Accessories

With a standard pymzqc installation come a couple of accessories. The accessories currently include the following subprojects:

File-handling tools

Fileinfo

mzqc-fileinfo [OPTIONS] INFILE

The fileinfo tool is a CLI tool built on click. Its purpose is simple as are its’ call options. Given a single mzQC file, it will produce a summary of the file’s contents: which runs and sets are included and with which metrics. For example:

The selected mzQC file has 5 different metrics registered,
from 1 different runs and 0 defined 'sets',
and it was created @ 2020-12-01 11:56:34+00:00.

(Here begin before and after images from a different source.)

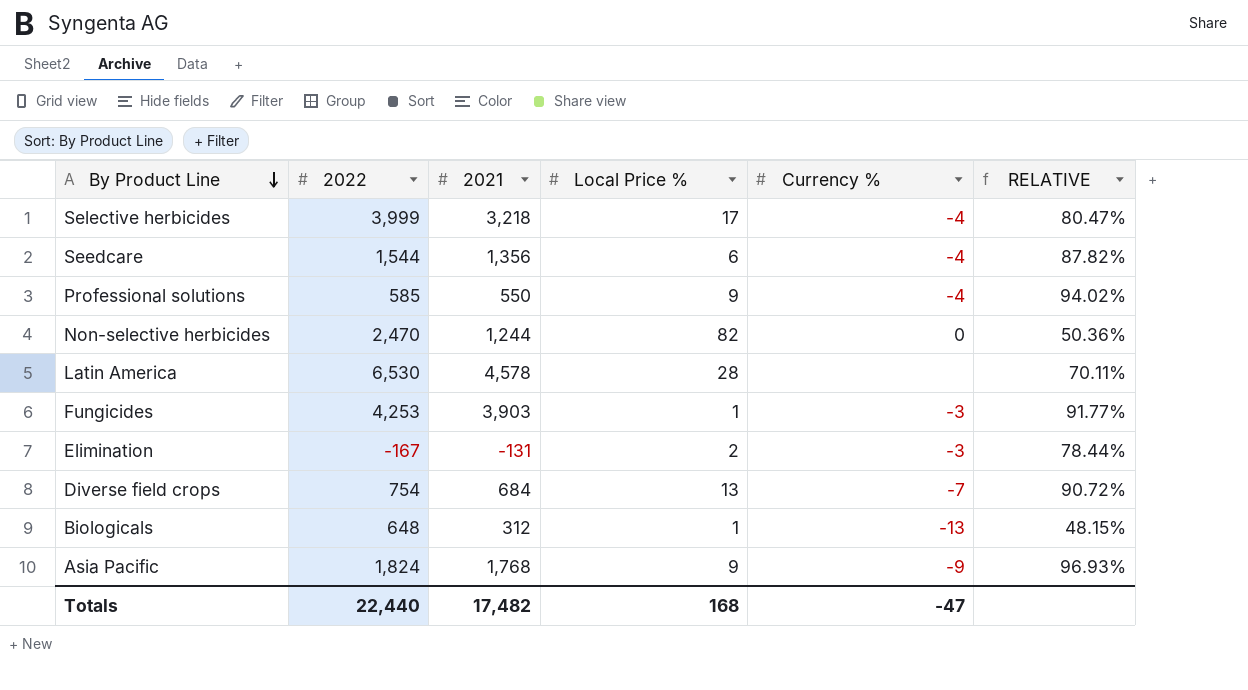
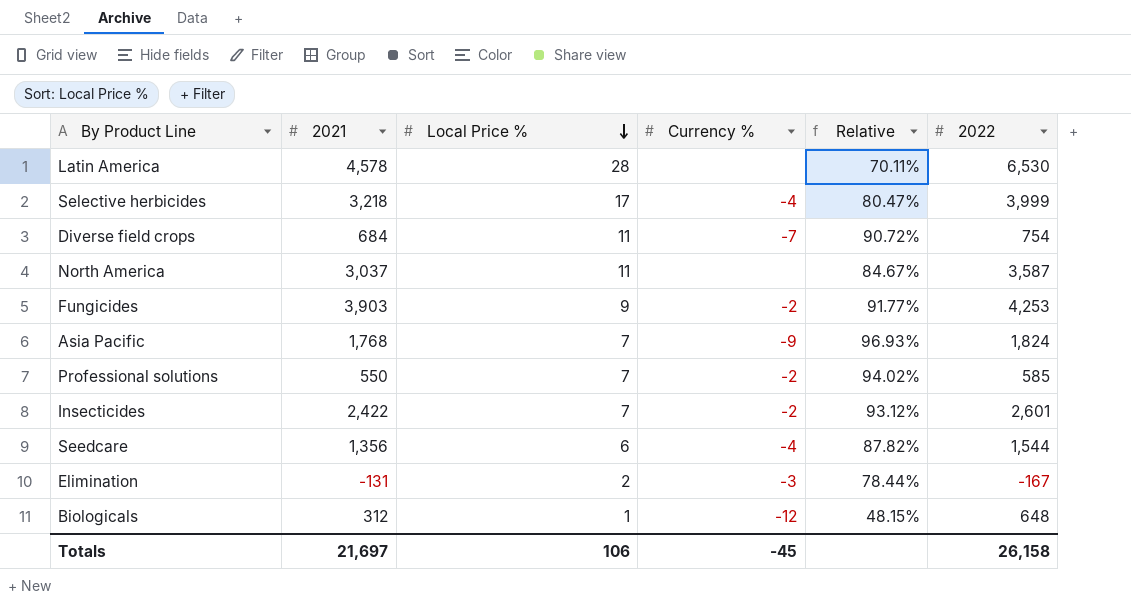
row order: By Product Line descending -> Local Price % descending
column name: RELATIVE -> Relative
column 2022 | position: 2 -> 6
row Non-selective herbicides: 2,470 | 1,244 | 82 | 0 | 50.36% -> none
Diverse field crops | Local Price %: 13 -> 11
row North America: none -> 3,037 | 11 | none | 84.67% | 3,587
Fungicides | Local Price %: 1 -> 9
Fungicides | Currency %: -3 -> -2
Asia Pacific | Local Price %: 9 -> 7
Professional solutions | Local Price %: 9 -> 7
Professional solutions | Currency %: -4 -> -2
row Insecticides: none -> 2,422 | 7 | -2 | 93.12% | 2,601
Biologicals | Currency %: -13 -> -12
Totals | 2021: 17,482 -> 21,697
Totals | Local Price %: 168 -> 106
Totals | Currency %: -47 -> -45
Totals | 2022: 22,440 -> 26,158

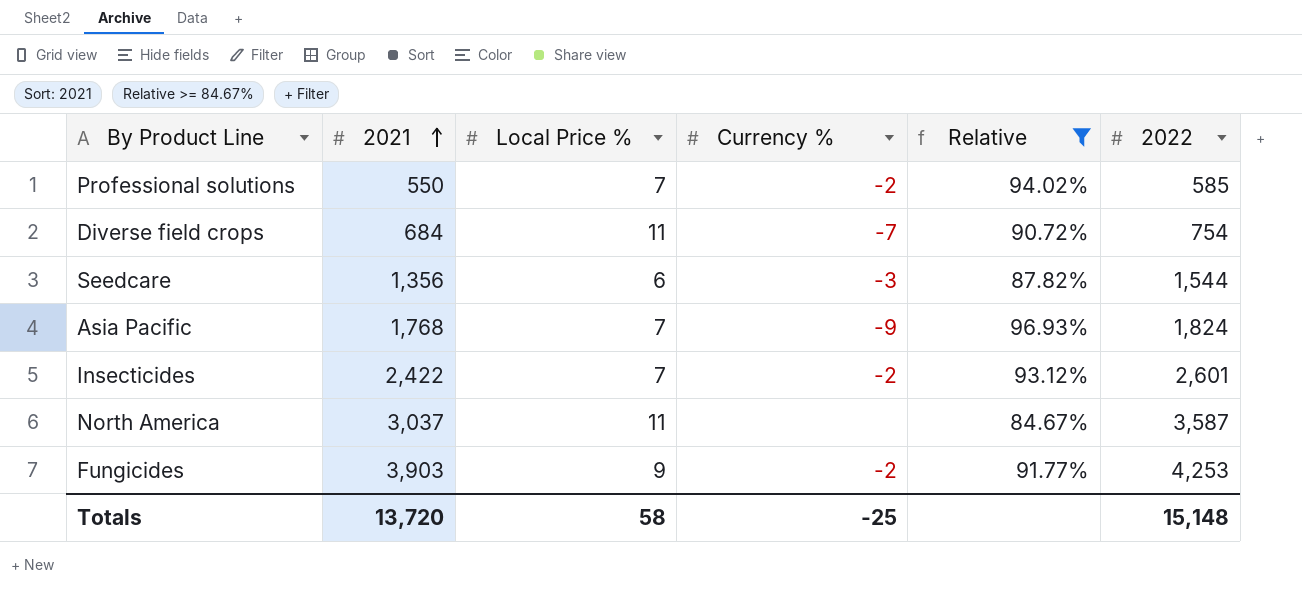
filter: none -> Relative >= 84.67%
row order: Local Price % descending -> 2021 ascending
Seedcare | Currency %: -4 -> -3
Totals | 2021: 21,697 -> 13,720
Totals | Local Price %: 106 -> 58
Totals | Currency %: -45 -> -25
Totals | 2022: 26,158 -> 15,148

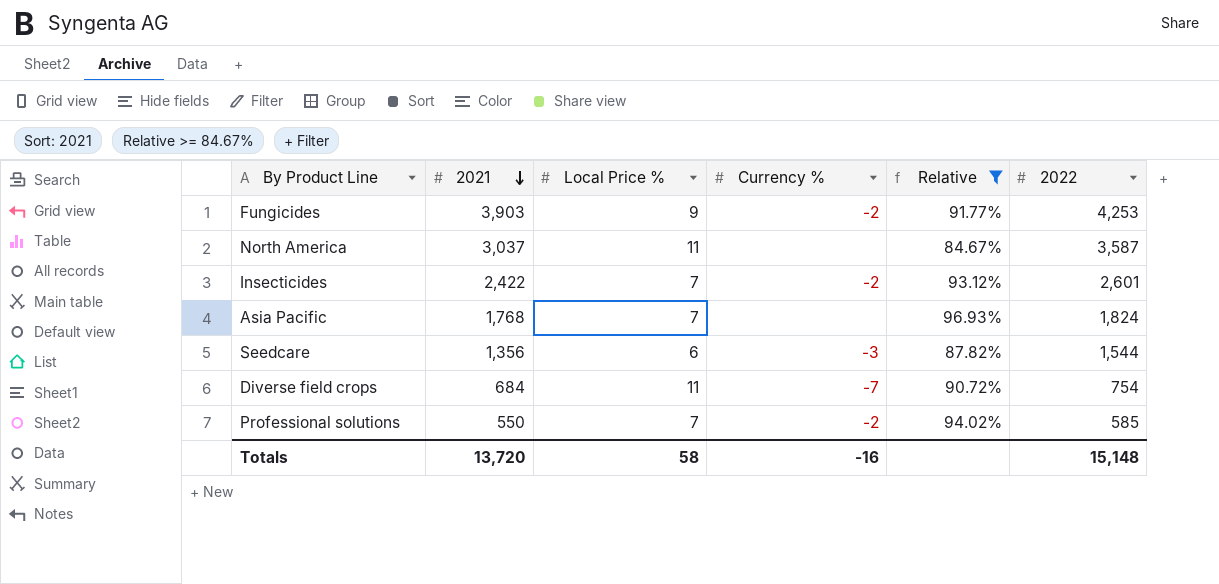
row order: 2021 ascending -> 2021 descending
Asia Pacific | Currency %: -9 -> none
Totals | Currency %: -25 -> -16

mzQC "run" #1 was created for the input of the files:
        💾 CPTAC_CompRef_00_iTRAQ_01_2Feb12_Cougar_11-10-09.trfr.t3
                @ ftp://ftp.pride.ebi.ac.uk/pride/data/archive/2014/09/PXD000966/CPTAC_CompRef_00_iTRAQ_01_2Feb12_Cougar_11-10-09.raw/CPTAC_CompRef_00_iTRAQ_01_2Feb12_Cougar_11-10-09.trfr.t3.mzML
                of type mzML format
        🕑 The MS run object was completed at 2012-02-03T11:00:41
        Metrics:
         📈('number of MS2 spectra', 'MS:4000060')
         📈('number of chromatograms', 'MS:4000071')
         📈('m/z acquisition range', 'MS:4000069')
         📈('number of MS1 spectra', 'MS:4000059')
         📈('retention time acquisition range', 'MS:4000070')

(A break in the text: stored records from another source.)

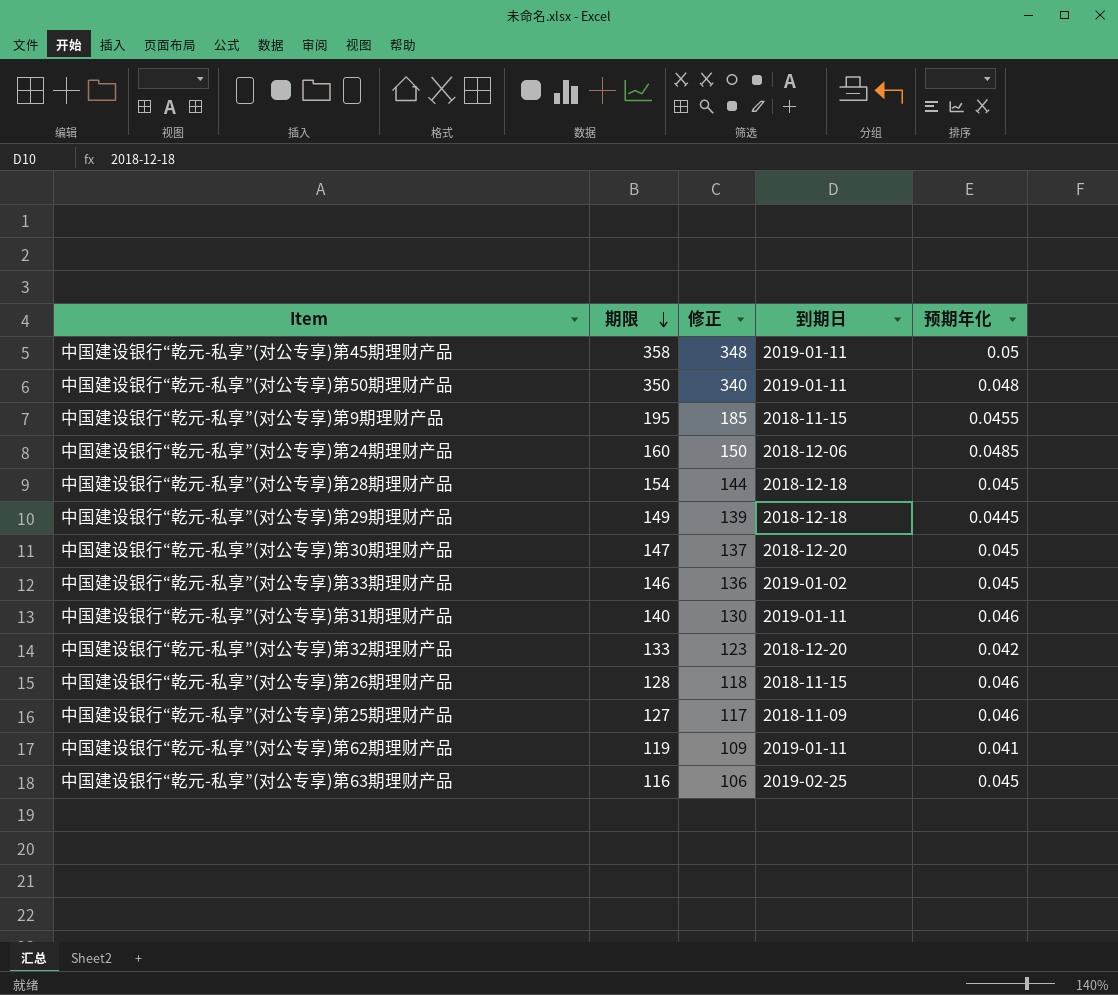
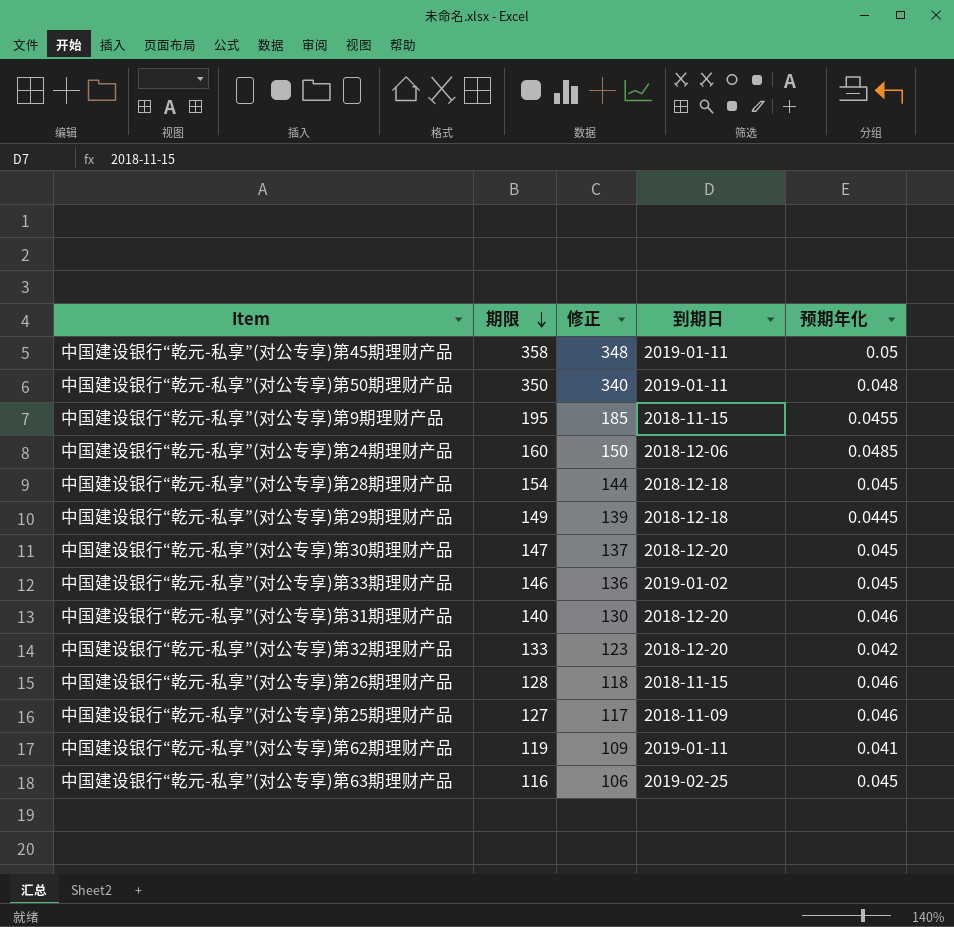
中国建设银行“乾元-私享”(对公专享)第31期理财产品 | 到期日: 2019-01-11 -> 2018-12-20

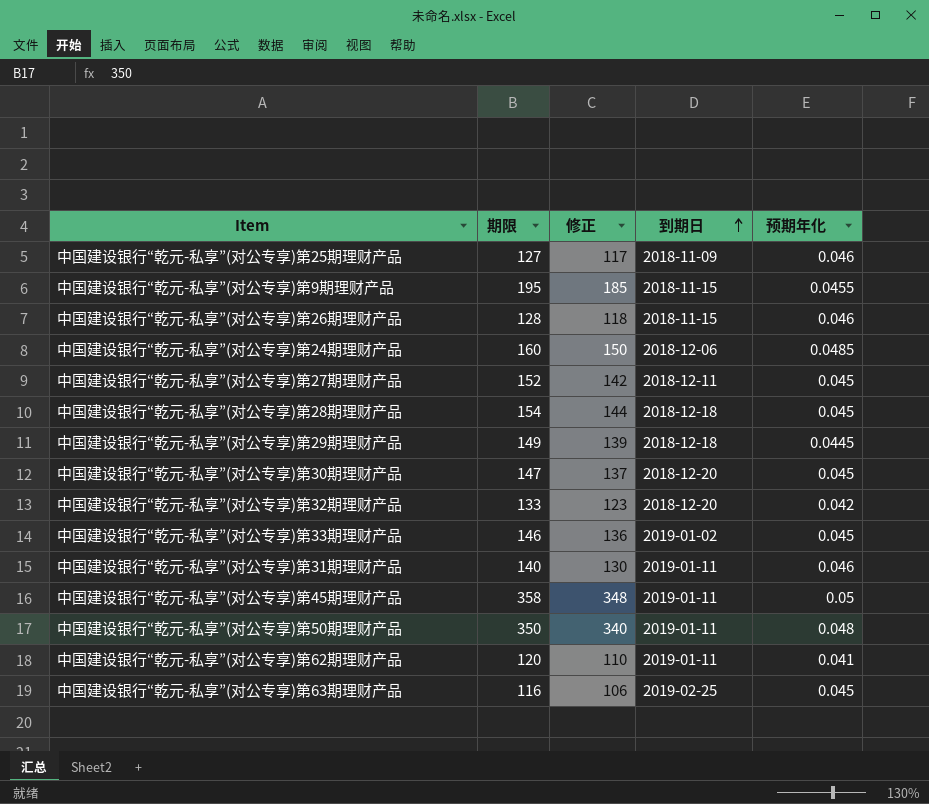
row order: 期限 descending -> 到期日 ascending
row 中国建设银行“乾元-私享”(对公专享)第27期理财产品: none -> 152 | 142 | 2018-12-11 | 0.045
中国建设银行“乾元-私享”(对公专享)第31期理财产品 | 到期日: 2018-12-20 -> 2019-01-11
中国建设银行“乾元-私享”(对公专享)第62期理财产品 | 期限: 119 -> 120
中国建设银行“乾元-私享”(对公专享)第62期理财产品 | 修正: 109 -> 110

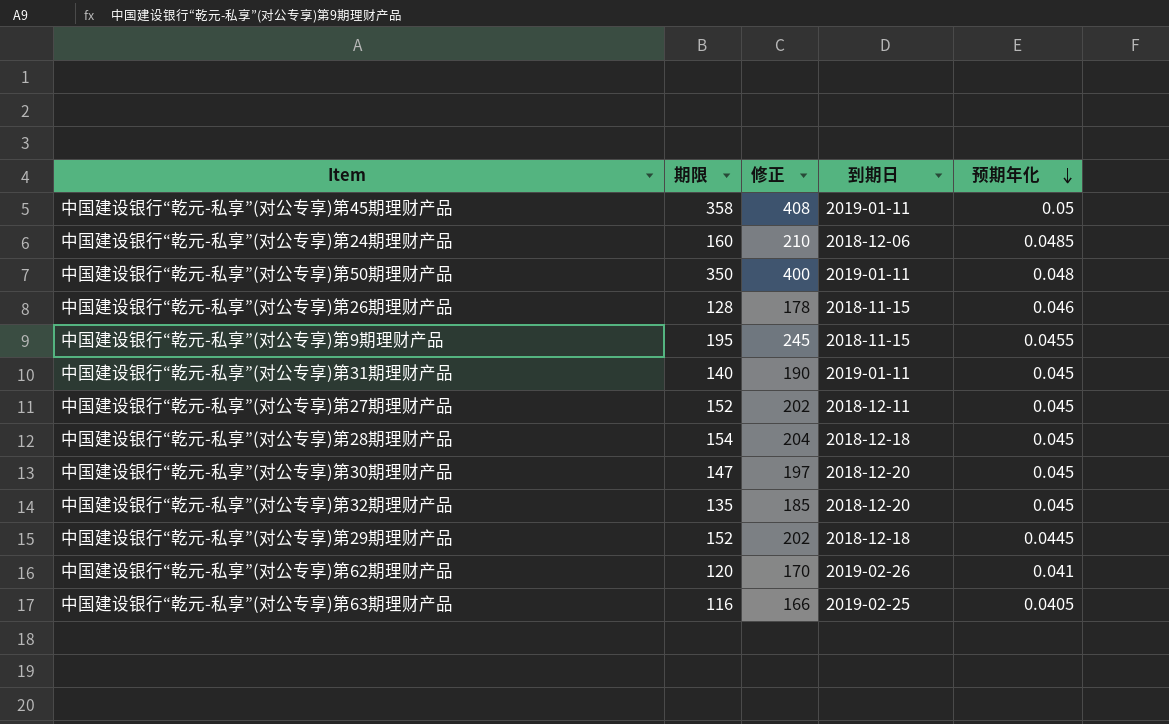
row order: 到期日 ascending -> 预期年化 descending
column 修正 | formula: [期限] - 10 -> [期限] + 50
row 中国建设银行“乾元-私享”(对公专享)第25期理财产品: 127 | 117 | 2018-11-09 | 0.046 -> none
row 中国建设银行“乾元-私享”(对公专享)第33期理财产品: 146 | 136 | 2019-01-02 | 0.045 -> none
中国建设银行“乾元-私享”(对公专享)第31期理财产品 | 预期年化: 0.046 -> 0.045
中国建设银行“乾元-私享”(对公专享)第32期理财产品 | 期限: 133 -> 135
中国建设银行“乾元-私享”(对公专享)第32期理财产品 | 预期年化: 0.042 -> 0.045
中国建设银行“乾元-私享”(对公专享)第29期理财产品 | 期限: 149 -> 152
中国建设银行“乾元-私享”(对公专享)第62期理财产品 | 到期日: 2019-01-11 -> 2019-02-26
中国建设银行“乾元-私享”(对公专享)第63期理财产品 | 预期年化: 0.045 -> 0.0405

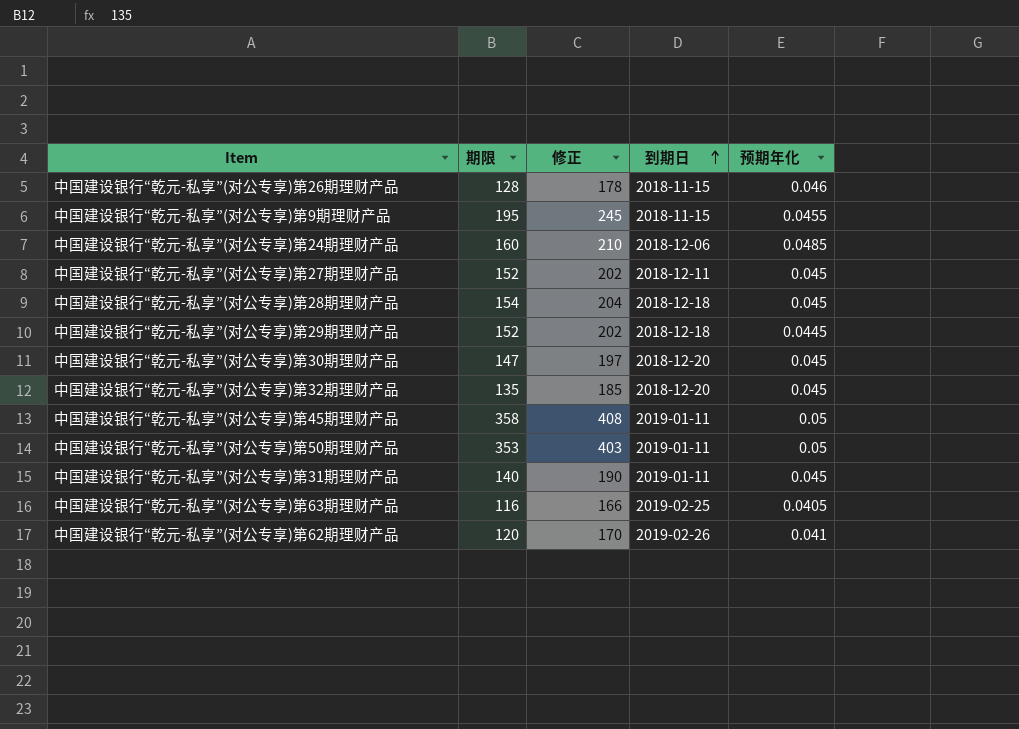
row order: 预期年化 descending -> 到期日 ascending
中国建设银行“乾元-私享”(对公专享)第50期理财产品 | 期限: 350 -> 353
中国建设银行“乾元-私享”(对公专享)第50期理财产品 | 修正: 400 -> 403
中国建设银行“乾元-私享”(对公专享)第50期理财产品 | 预期年化: 0.048 -> 0.05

Please get more info on usage with the --help option.

Filemerger

mzqc-filemerger [OPTIONS] [MZQC_INPUT]... MZQC_OUTPUT

[🚧🏗🚧]

Tool in beta stage of development.

⚠ Merging operations are limited for beta. In case no clear run or set correspondence can be established, the merge will fall back to a conservative merge into lists of separate runs

[🚧🏗🚧]

The filemerger tool is a CLI tool built on click. Its purpose is to merge one or more mzQC files. The tool accepts multiple files or CLI wildcards as input and takes the last filename as target destination for the merge product.

For example: mzqc-filemerger *.mzqc temp_test.mzqc

Fixdescriptions

mzqc-fixdescriptions [OPTIONS] INFILE OUTFILE

[🚧🏗🚧]

Tool in beta stage of development.

[🚧🏗🚧]

The description fixer tool is a CLI tool built on click. Its purpose is to ‘fix’ the descriptions of all applicable elements in a mzQC files. It loads a mzQC file, loads its CVs (online), and adds descriptions where missing and possible from CV lookup.

Validator

Local validation

mzqc-validator [OPTIONS] INFILE

The validator tool is a CLI tool built on click. It will generate a joint validation of syntax and semantics of a given mzQC input. The output is in json format. The validator will segment the validation report into lists of the following categories:

  • “input files”: reports duplicate input files for sets or runs or inconsistent file name and location

  • “label uniqueness”: checking if run and set labels are unique within the file,

  • “metric use”: reports duplicate metric use within a set or run, and, if applicable, table consistency, unit use, “ontology load errors”: all controlled vocabularies that could not be loaded,

  • “ontology term errors”: checks for ambiguous terms found in multiple of the used controlled vocabularies, terms used not found in any given controlled vocabulary, and correct name, definition, and reference usage,

  • “schema validation”: report all elements not corresponding to the mzQC schema”,

  • “ontology validation”: in case any non-online controlled vocabularies were used.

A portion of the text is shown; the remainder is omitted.